[Data Boundary: Start]
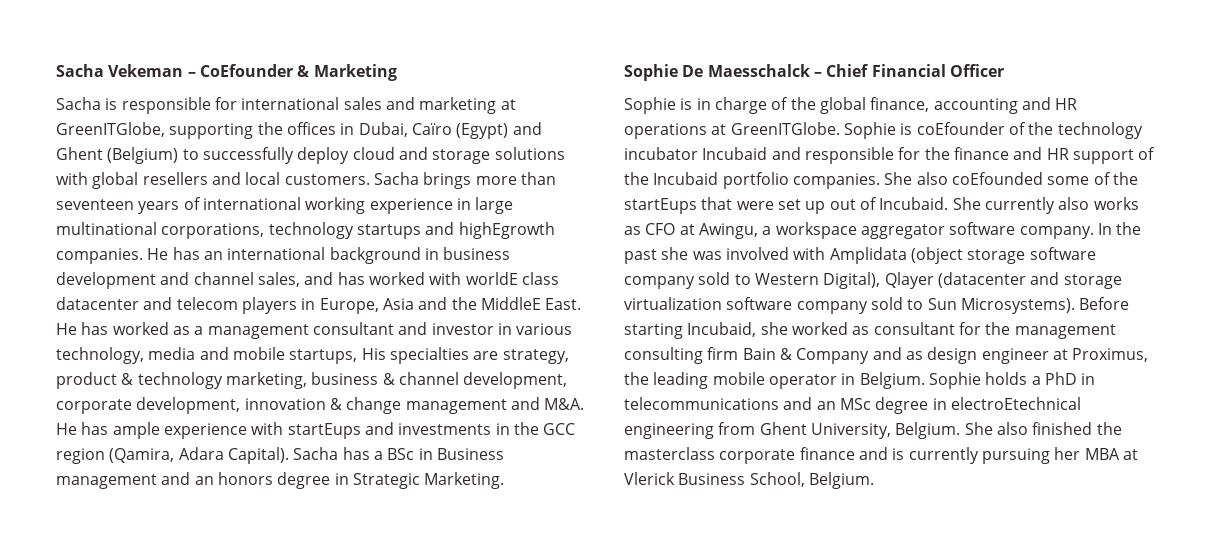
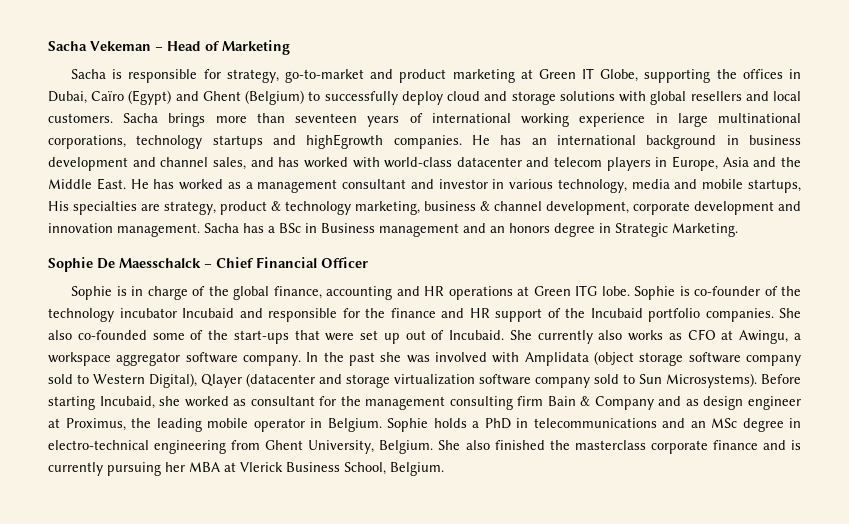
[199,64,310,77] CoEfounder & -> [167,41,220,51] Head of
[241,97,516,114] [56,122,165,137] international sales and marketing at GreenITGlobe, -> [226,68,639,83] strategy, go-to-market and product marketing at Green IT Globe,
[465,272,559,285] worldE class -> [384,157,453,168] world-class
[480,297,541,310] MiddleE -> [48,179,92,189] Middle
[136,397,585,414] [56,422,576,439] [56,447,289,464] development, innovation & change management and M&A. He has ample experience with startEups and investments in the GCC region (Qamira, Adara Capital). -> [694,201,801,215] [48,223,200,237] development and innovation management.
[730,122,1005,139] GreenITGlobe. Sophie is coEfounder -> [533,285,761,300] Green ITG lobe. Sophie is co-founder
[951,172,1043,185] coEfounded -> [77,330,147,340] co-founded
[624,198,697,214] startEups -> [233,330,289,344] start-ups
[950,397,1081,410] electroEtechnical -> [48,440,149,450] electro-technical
[Data Boundary: End]
[Data Boundary: Start]
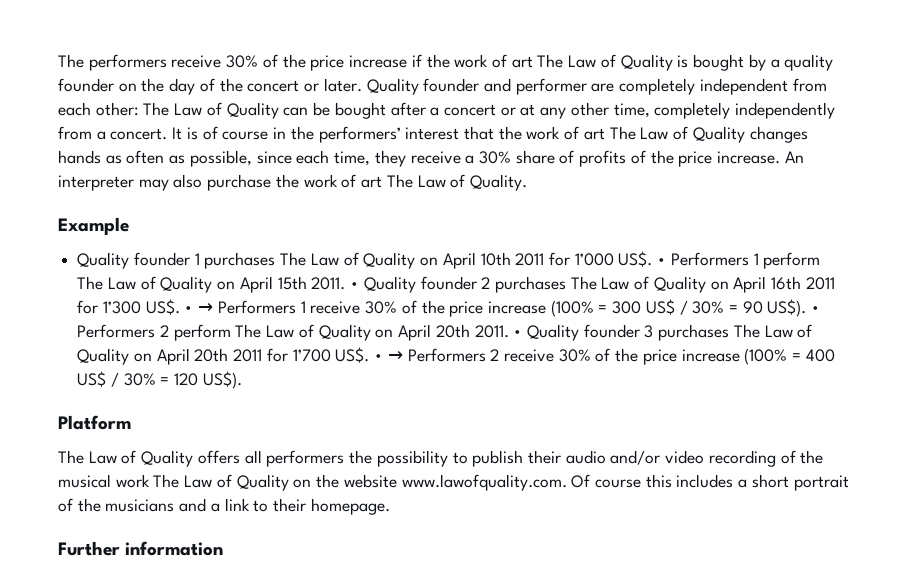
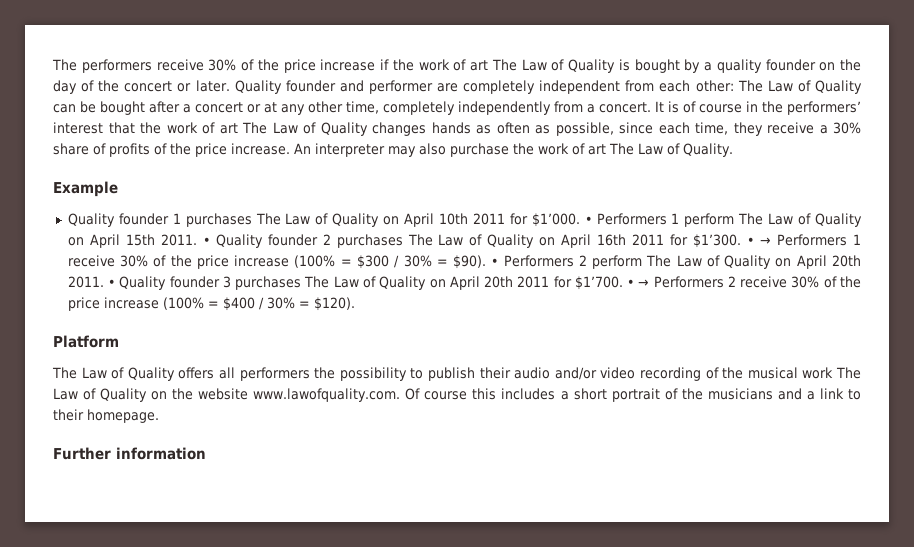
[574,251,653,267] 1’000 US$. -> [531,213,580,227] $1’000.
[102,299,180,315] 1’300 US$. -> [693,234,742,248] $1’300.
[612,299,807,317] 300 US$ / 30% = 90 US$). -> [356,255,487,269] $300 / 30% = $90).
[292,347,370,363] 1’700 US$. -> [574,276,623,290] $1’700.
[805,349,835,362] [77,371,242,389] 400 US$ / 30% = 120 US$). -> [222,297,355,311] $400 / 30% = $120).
[Data Boundary: End]
[Data Boundary: Start]
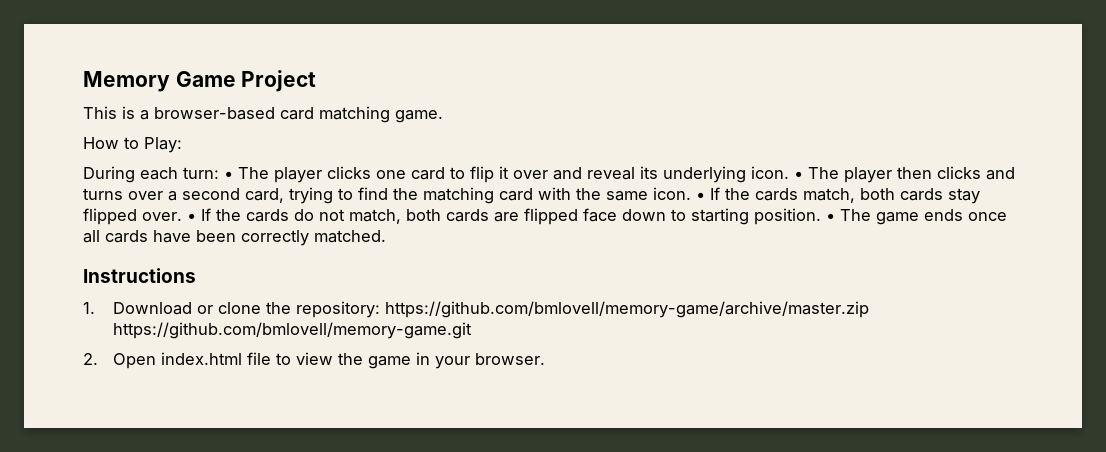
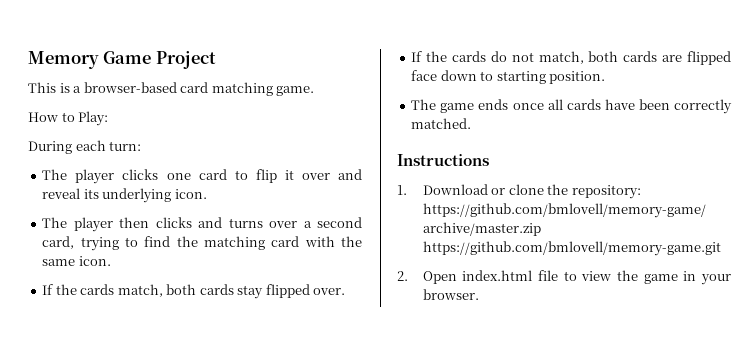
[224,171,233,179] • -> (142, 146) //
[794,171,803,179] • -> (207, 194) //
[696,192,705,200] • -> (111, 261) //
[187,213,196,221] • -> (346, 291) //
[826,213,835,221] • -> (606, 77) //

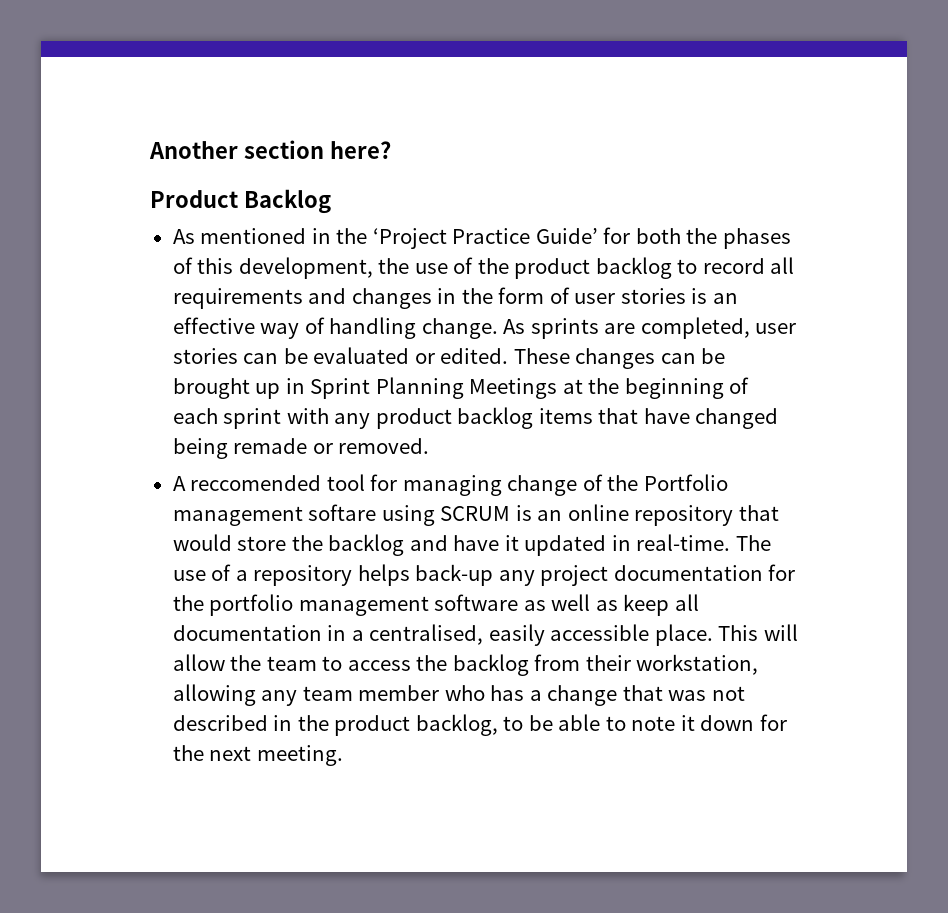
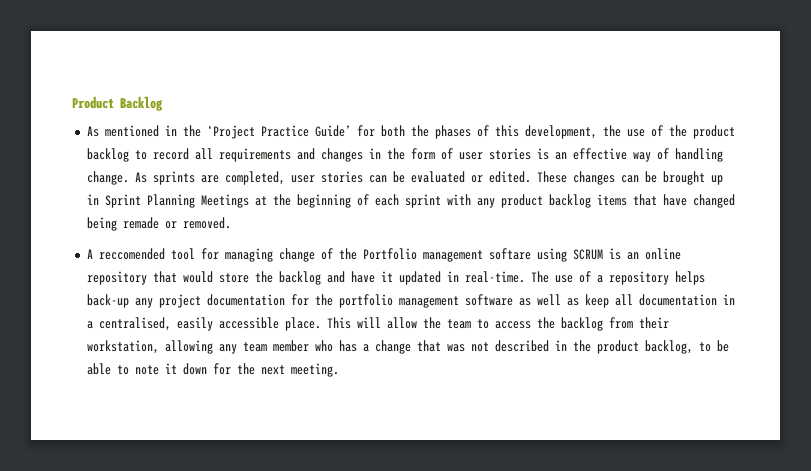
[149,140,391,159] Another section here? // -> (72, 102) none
[Data Boundary: End]
Where the line holding "[199,64,310,77] CoEfounder &" appears in the listing above, start reproducing exactly, and end with the line holding "[950,397,1081,410] electroEtechnical ->".

→ Answer box:
[199,64,310,77] CoEfounder & -> [167,41,220,51] Head of
[241,97,516,114] [56,122,165,137] international sales and marketing at GreenITGlobe, -> [226,68,639,83] strategy, go-to-market and product marketing at Green IT Globe,
[465,272,559,285] worldE class -> [384,157,453,168] world-class
[480,297,541,310] MiddleE -> [48,179,92,189] Middle
[136,397,585,414] [56,422,576,439] [56,447,289,464] development, innovation & change management and M&A. He has ample experience with startEups and investments in the GCC region (Qamira, Adara Capital). -> [694,201,801,215] [48,223,200,237] development and innovation management.
[730,122,1005,139] GreenITGlobe. Sophie is coEfounder -> [533,285,761,300] Green ITG lobe. Sophie is co-founder
[951,172,1043,185] coEfounded -> [77,330,147,340] co-founded
[624,198,697,214] startEups -> [233,330,289,344] start-ups
[950,397,1081,410] electroEtechnical -> [48,440,149,450] electro-technical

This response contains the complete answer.